Опять же можно представить, что человек снабдит компьютер вычислительными критериями для такого различения, и это, возможно, какое-то время будет работать, коль скоро машине останется только генерировать очередные вариации на тему все того же эталона (возможно, так и создается большая часть рядовых «произведений» популярного искусства) — до тех пор, пока плоды такой деятельности не станут вызывать зевоту и нам не захочется чего-нибудь нового. На этом этапе машине потребуется какое-либо подлинное эстетическое суждение извне, чтобы выяснить, какие «новые идеи» имеют художественную ценность, а какие — нет.

Итак, помимо способности к пониманию, существуют и другие качества, каким полностью вычислительная система никогда не «научится» — например, способность к эстетическому восприятию. Сюда же, как мне представляется, следует отнести и все прочие качества и способности, что требуют осознания, — например, способность к нравственному суждению. Как мы убедились в первой части книги, суждение об истинности или ложности утверждения невозможно свести к чистому вычислению. То же применимо (возможно, даже с большей очевидностью) и к суждениям о прекрасном или о добром. Все эти способности требуют осознания и, как следствие, недоступны роботам с полностью компьютерным управлением. Для имитации роботом наличия этих способностей необходимо постоянное дополнительное управляющее воздействие со стороны какой-либо внешней, чувствующей и осознающей себя сущности — предположительно, человека.

Безотносительно к невычислительной природе упомянутых качеств, можно поинтересоваться, являются ли «красота» и «доброта» идеями абсолютными в платоновском смысле этого слова, где определение «абсолютный» применимо только к истине — в особенности, к математической истине.
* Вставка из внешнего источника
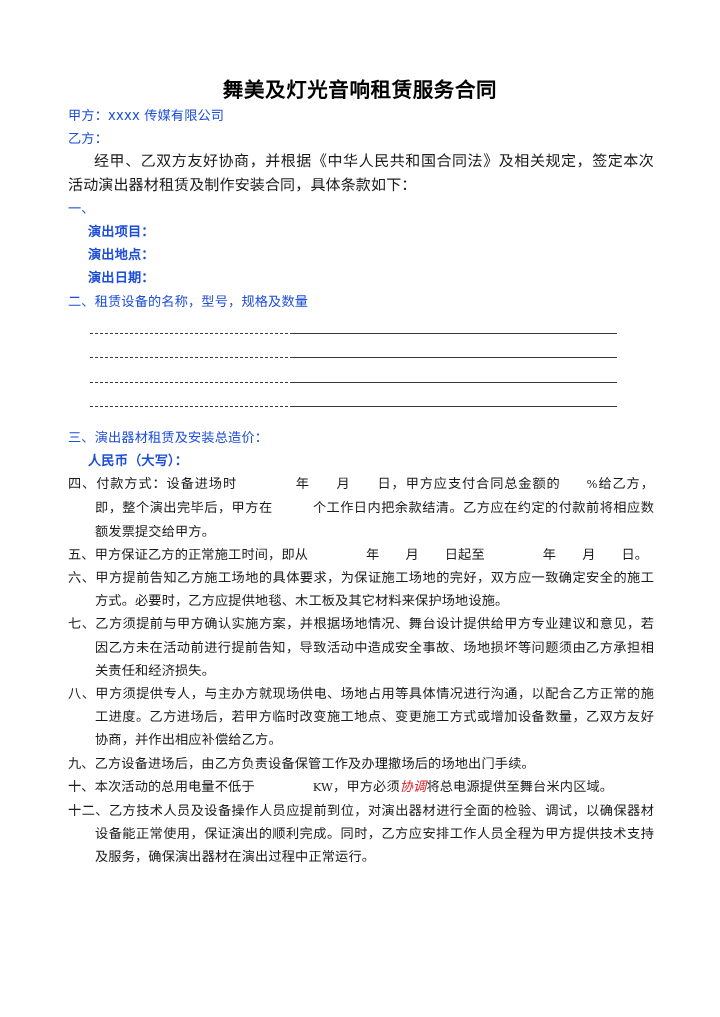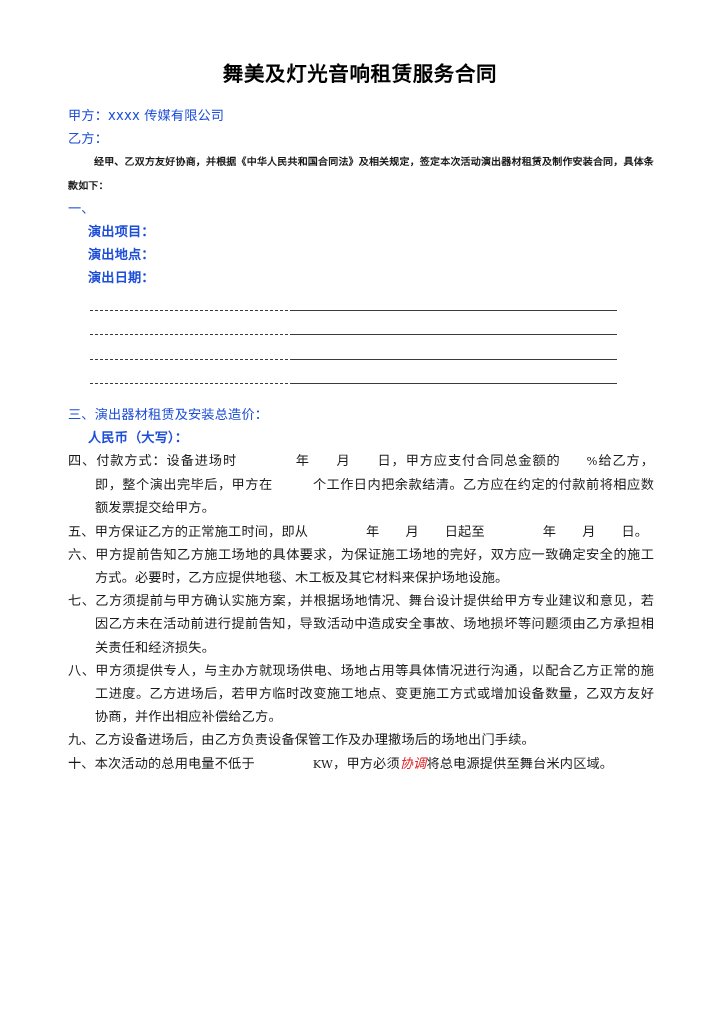"舞美及灯光音响租赁服务合同" .doc-title { margin: 0 -> 16px }
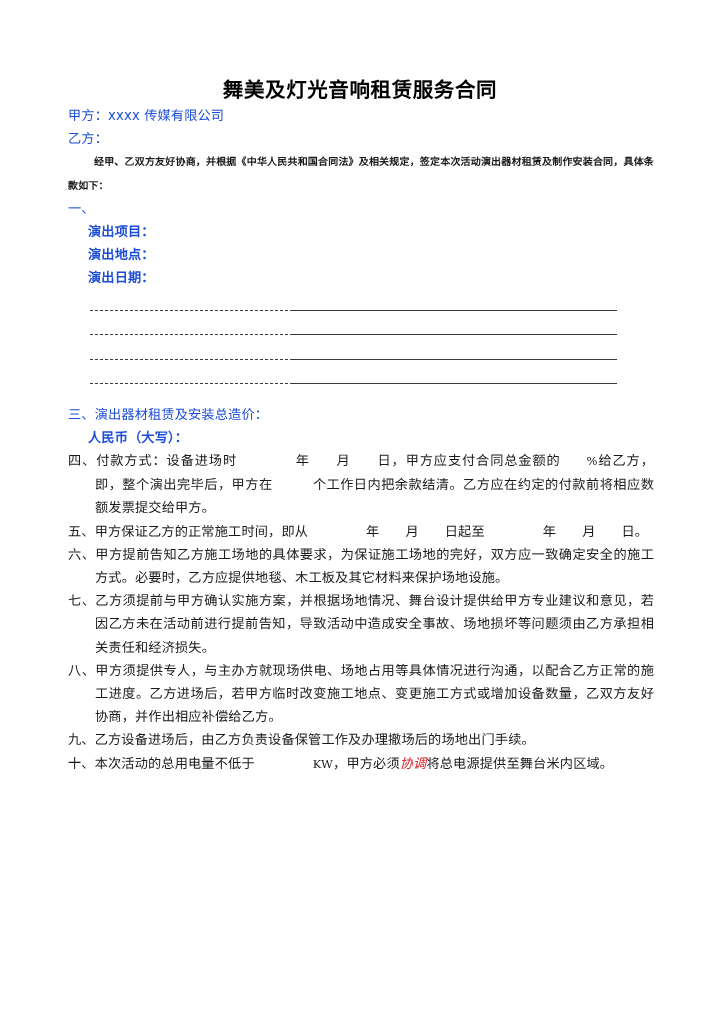"经甲、乙双方友好协商，并根据《中华人民共和国合同法》及相关规定，签定本次活动演出" .plain { font-size: 10px -> 15px; font-weight: bold -> none }
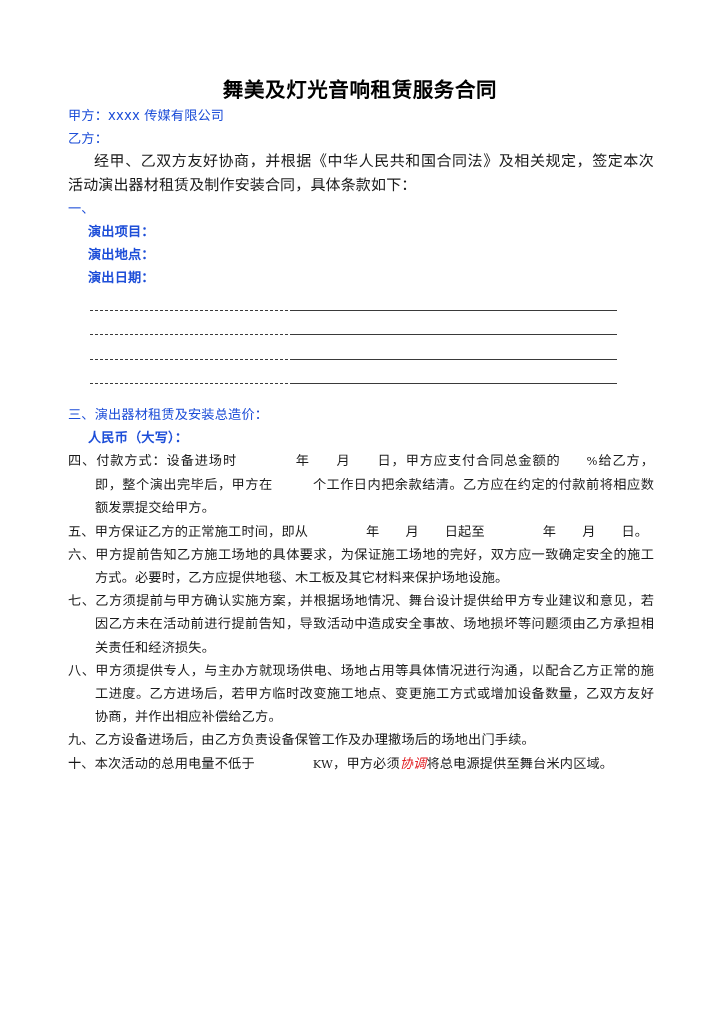"二、租赁设备的名称，型号，规格及数量" div.line { html: none -> <div>二、租赁设备的名称，型号，规格及数量</div> }
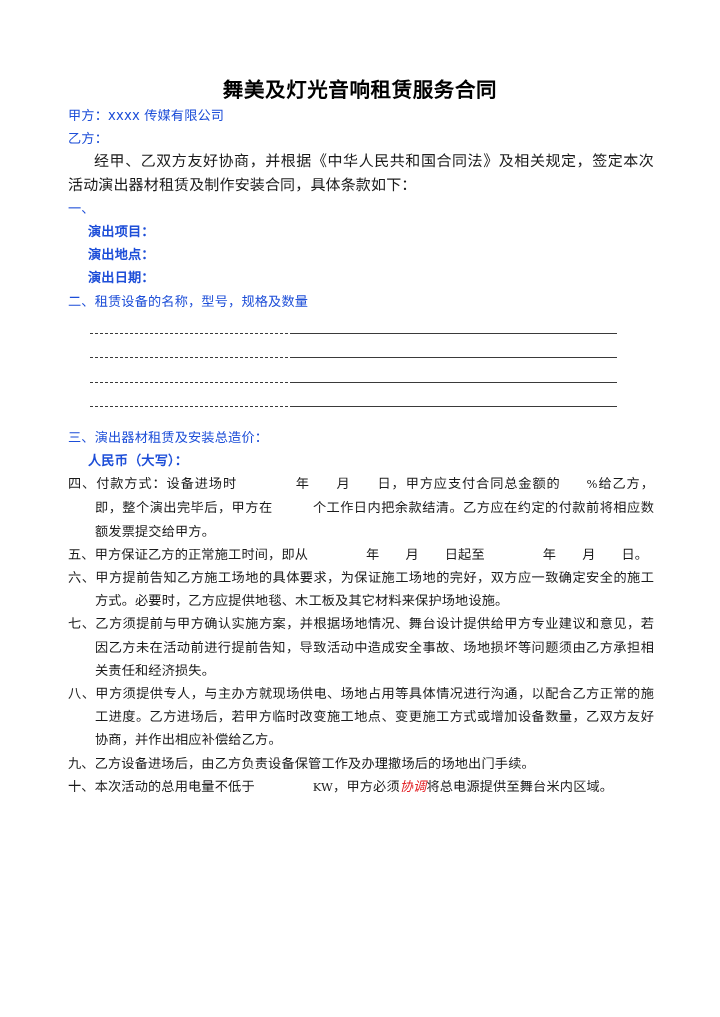"十二、乙方技术人员及设备操作人员应提前到位，对演出器材进行全面的检验、调试，以确" div.para { html: none -> <div>十二、乙方技术人员及设备操作人员应提前到位，对演出器材进行全面的检验、调试，以确保器材设备能正常使用，保证演出的顺利完成。同时，乙方应安排工作人员全程为甲方提供技术支持及服务，确保演出器材在演出过程中正常运行。</div> }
Сам Платон высказывался в поддержку такой точки зрения. Может быть, осознавая, мы каким-то образом связываемся с этими абсолютами, и именно в этом заключается уникальное предназначение сознания? Может быть, здесь и следует искать ключ к тому, чем наше сознание является в действительности и для чего оно нам дано? Не играет ли сознание роль своего рода «моста» между физическим миром и миром платоновских абсолютов? Эти вопросы мы еще раз затронем в последнем параграфе книги.

Вопрос об абсолютной природе нравственности имеет самое прямое отношение к юридическим проблемам, описанным в §1.11. Некоторым образом связан с ним и вопрос о сущности «свободы воли», поставленный в конце §1.11: возможно ли, что есть нечто, что не определяется наследственностью, влиянием окружения и всевозможными случайными факторами, — некая отдельная «самость», играющая ведущую роль в управлении нашими действиями? Я думаю, что мы пока еще очень далеки от ответа на этот вопрос. С полной уверенностью я могу утверждать (и аргументированно доказывать) лишь одно: что бы ни управляло в конечном счете нашим поведением, это что-то в принципе находится за пределами возможностей тех устройств, которые мы сегодня называем «компьютеры».